That is normal behavior for cichlids. It's the way they show they are marking their territory. You do not want to drop the ph of the water. Cichlids prefer a higher ph levels, 8 is just fine.


----------



## Piranha_man (Jan 29, 2005)

Quilombero said:


> That is normal behavior for cichlids. It's the way they show they are marking their territory. You do not want to drop the ph of the water. Cichlids prefer a higher ph levels, 8 is just fine.


"_Wrong_" and "_Wrong_."


----------



## Piranha_man (Jan 29, 2005)

Quilombero,

I find it interesting that you come onto this site and make two posts.
The first of which is a post announcing that your fish are dying.
The second post is giving somebody the absolute wrong information.

If you're new to the hobby (which you obviously are) then that's fine... you've come to the single best place in the world in which to learn.
In my strong opinion, you'll find more factual information here than you would in most books, and you'll get information from some very experienced piranha keepers from all over the world, based on their first-hand personal, piranha-keeping experience.

Until you yourself are experienced and know the true answer to something, please don't just throw around false answers.


----------



## Quilombero (Feb 12, 2008)

I've kept cichlids I have seen that behavior. I was told it was natural by other people who kept cichlids. Also the water in there natural habitat has a higher ph than that of piranha and cichlids are fine in it.

Here is a bit about water parameters for most african cichlids at this link:
http://www.tinkerfish.com/aquarium/2005/08...an_cichlid.html

I am not going to look for anything about cichlid behavior because I spent 5 minutes too long looking up the link on water parameters.

I suppose if you want help with cichlids maybe you should go to a cichlid forum.

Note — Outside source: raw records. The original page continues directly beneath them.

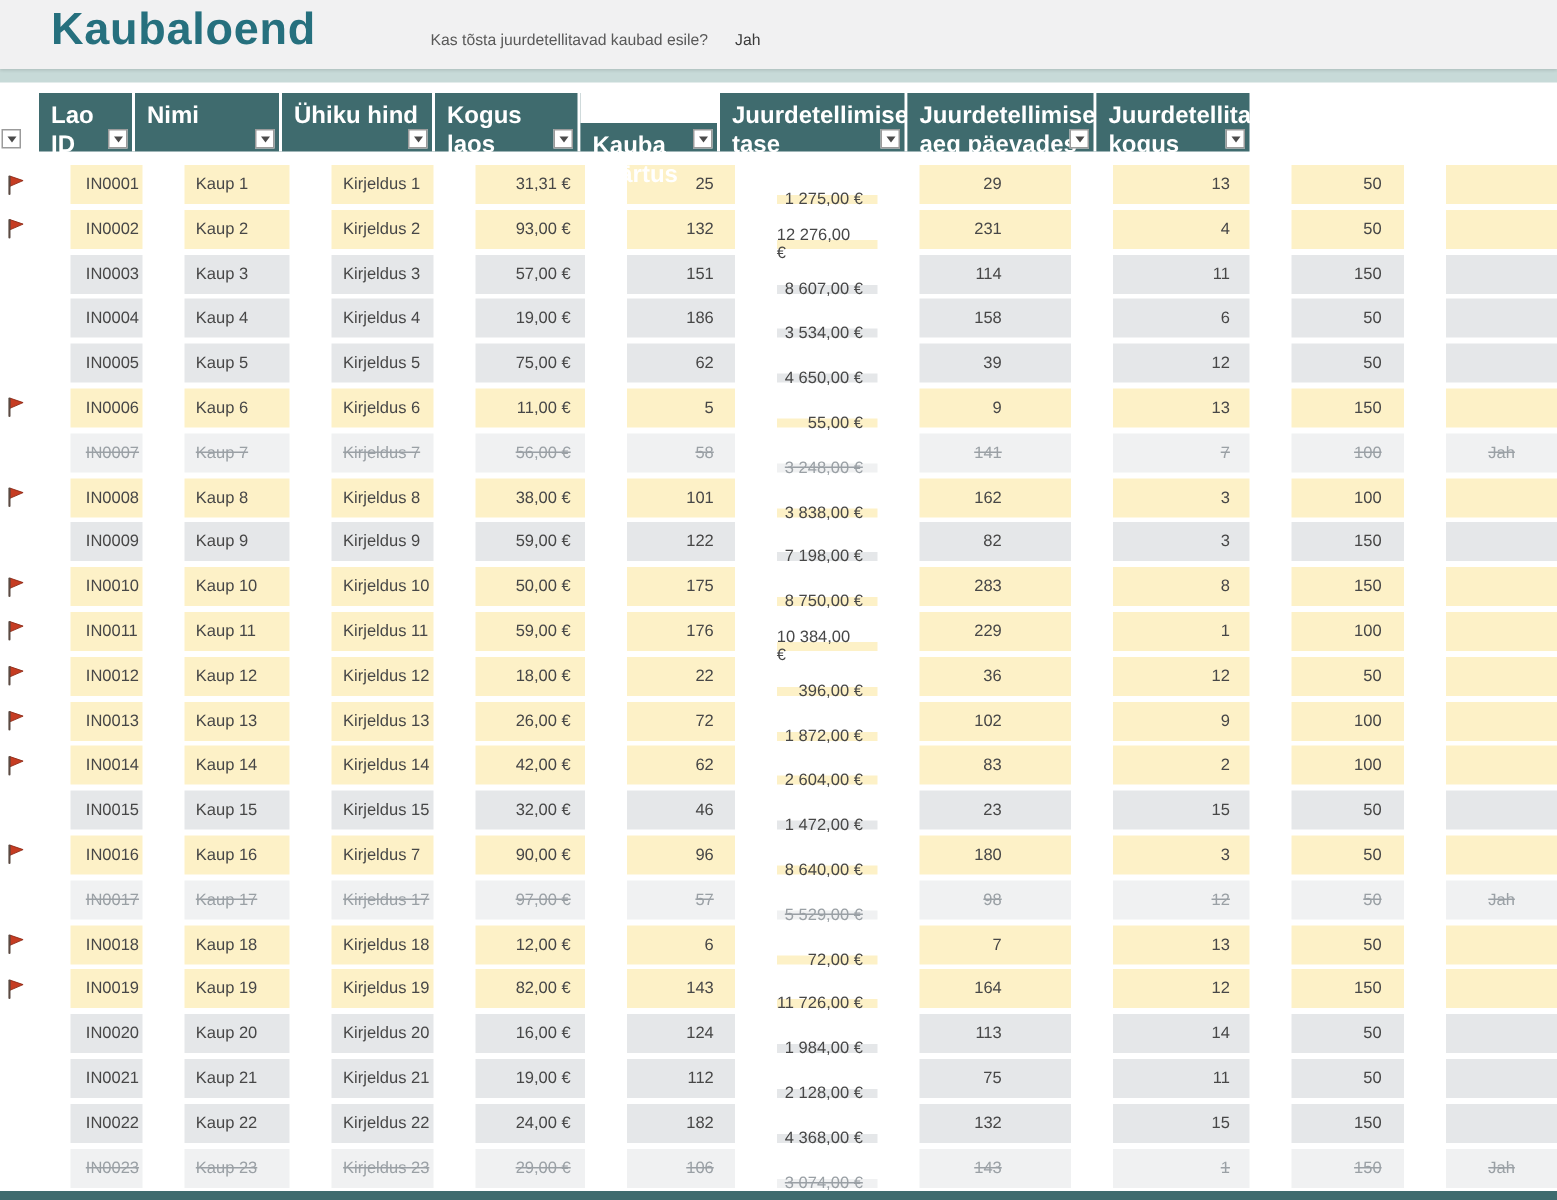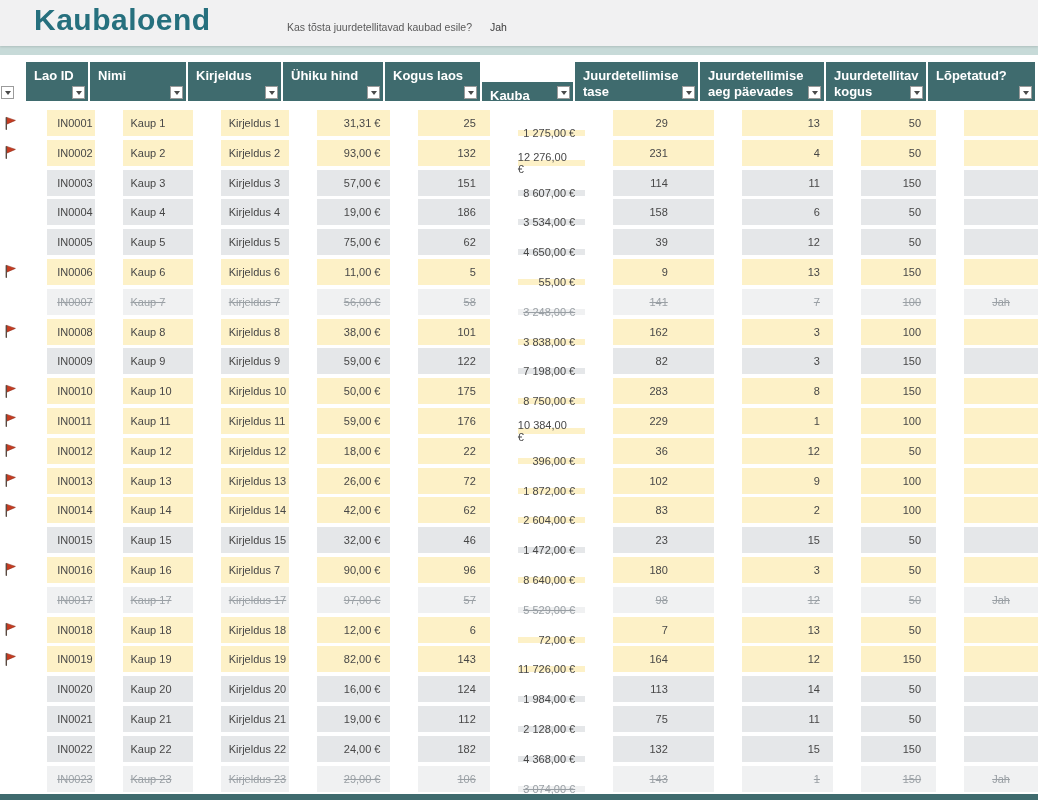--- a/index.html
+++ b/index.html
@@ -20,7 +20,7 @@
   .table{margin-top:7px;}
   .thead{display:flex;height:39px;margin-bottom:9px;}
   .ghead{width:26px;position:relative;}
-  .hcell{position:relative;background:var(--header-teal);color:#fff;font-size:13px;
+  .hcell{position:relative;background:var(--header-teal);color:#fff;font-size:16px;
     font-weight:bold;padding:6px 7px 0 8px;line-height:1.2;border-right:2px solid #fff;}
   .hcell:last-child{border-right:none;}
   .filter-btn{position:absolute;right:3px;bottom:2px;width:13px;height:13px;background:#fff;

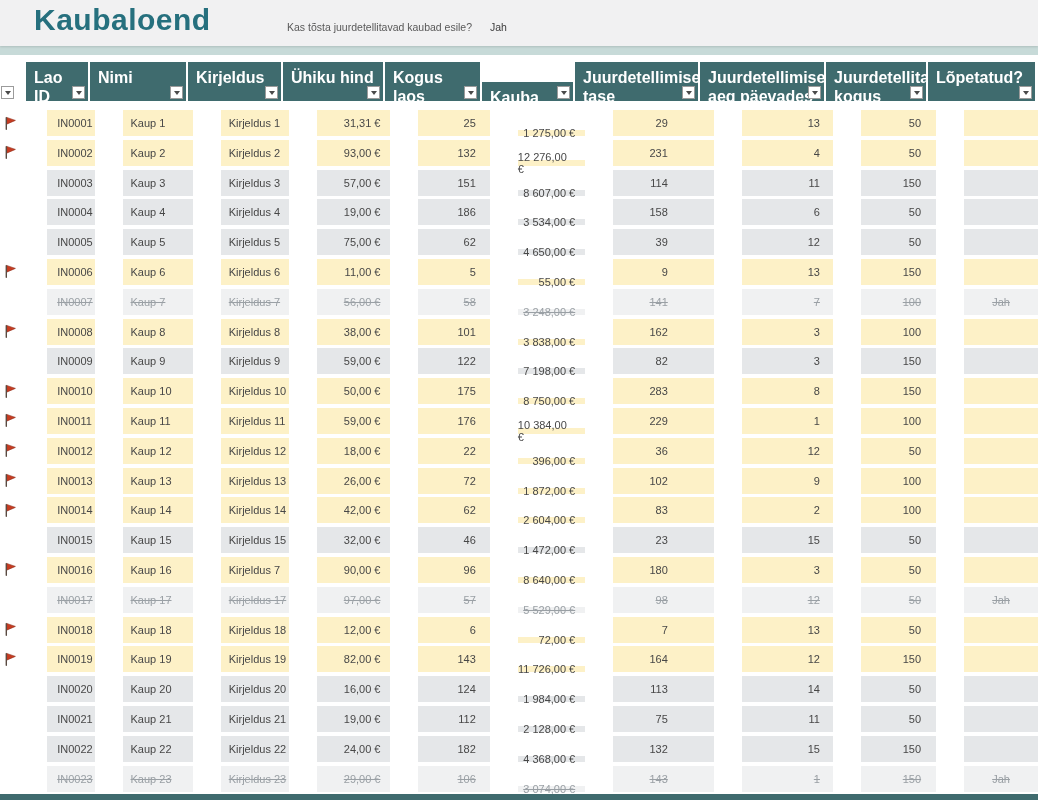--- a/index.html
+++ b/index.html
@@ -73,9 +73,6 @@
       <div class="hcell c1"><span>Nimi</span><div class="filter-btn">
           <i class="chev"></i>
         </div></div>
-      <div class="hcell c2"><span>Kirjeldus</span><div class="filter-btn">
-          <i class="chev"></i>
-        </div></div>
       <div class="hcell c3"><span>Ühiku hind</span><div class="filter-btn">
           <i class="chev"></i>
         </div></div>

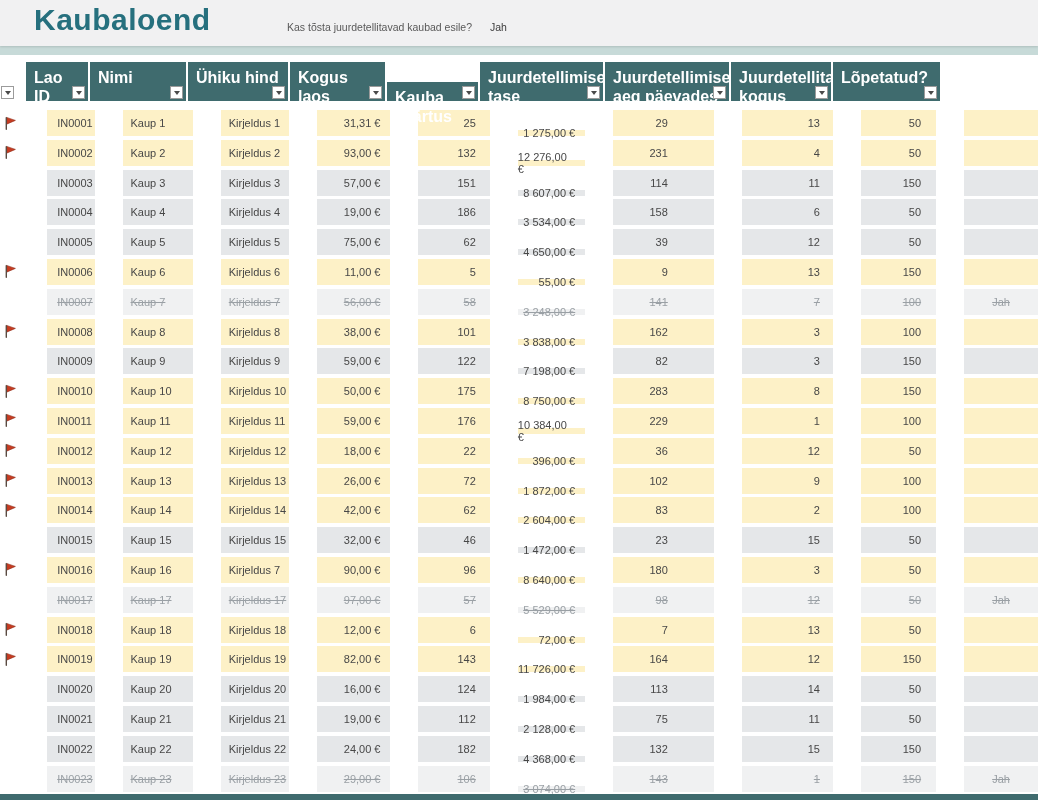--- a/index.html
+++ b/index.html
@@ -91,9 +91,6 @@
       <div class="hcell c8"><span>Juurdetellitav kogus</span><div class="filter-btn">
           <i class="chev"></i>
         </div></div>
-      <div class="hcell c9"><span>Lõpetatud?</span><div class="filter-btn">
-          <i class="chev"></i>
-        </div></div>
     </div>
   <div class="tbody">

It was nice to see how quick people are going to try to correct someone publicly instead of offer help. You could of easily sent me a PM. Good job guys!!!

Cheers!!


----------



## Piranha_man (Jan 29, 2005)

Quilombero said:


> I've kept cichlids I have seen that behavior. I was told it was natural by other people who kept cichlids. Also the water in there natural habitat has a higher ph than that of piranha and cichlids are fine in it.
> 
> Here is a bit about water parameters for most african cichlids at this link:
> http://www.tinkerfish.com/aquarium/2005/08...an_cichlid.html
> ...


First of all, piranhas are not African, nor are they Cichlids.
Secondly, it's not "ph..." it's "pH."

African Cichlids prefer alkaline pH.
Piranhas prefer acidic pH.

If you don't want to be corrected publicly, then don't give wrong advice publicly.


----------



## Quilombero (Feb 12, 2008)

I understand ph, oops I mean Ph, damn it oops again I mean pH.

I don't mind being corrected publicly when I am wrong, however I am...RIGHT.


----------



## Piranha_man (Jan 29, 2005)

I just noticed that the fish being discussed are cichlids, not piranhas.

Did it escape you that this is under the "*Piranha Hobby*" heading?
"*Non-piranha*" topics have their own forum heading, and this topic should be placed there, not here.

When you come in and start posting questions about your cichlids on a piranha site, under a piranha forum, you're gonna get piranha answers.

Take your question _and your attitude_ to the proper forum.


----------



## Quilombero (Feb 12, 2008)

I just noticed its not my question.

I did ask about piranha in a different thread but no one answered my question. You were more into trying to correct someone that posted different feed back than YOU.

Deflate the ego and help a fellow piranha keeper out.









Thumbs up bro.


----------



## Piranha_man (Jan 29, 2005)

Quilombero said:


> I just noticed its not my question.
> 
> I did ask about piranha in a different thread but no one answered my question. You were more into trying correct someone that posted different feed back than YOU.
> 
> ...


You "Just noticed" it's not your question?

"Deflate the ego" then "Cheers?"

Dude... you've got quite an attitude for a newbie.
Perhaps the reason nobody answered your question about your dying piranhas is due to the attitude you exhibit within your first few posts.


----------



## Quilombero (Feb 12, 2008)

You are probably right. Thats ok I don't want advice YOUR advice.

I gave no attitude in my first post, just dropped some knowledge.

Then when I ask for help in a separate thread you didn't even reply you just wanted to correct me in the other thread because you felt I challenged you.

I am a newb on this forum. I probably would only post when I needed something. I am not going to be in the forum hanging out and kickin' it with the homie's. I leave all that to the KJ's that inhabit the world. You have fun with all your fish knowledge.

Pretty sure I can figure out my problem on my own.

Late


----------



## Plowboy (Apr 9, 2008)

ya sry forgot there is a separate non piranha forum sry. but thanks anyways


----------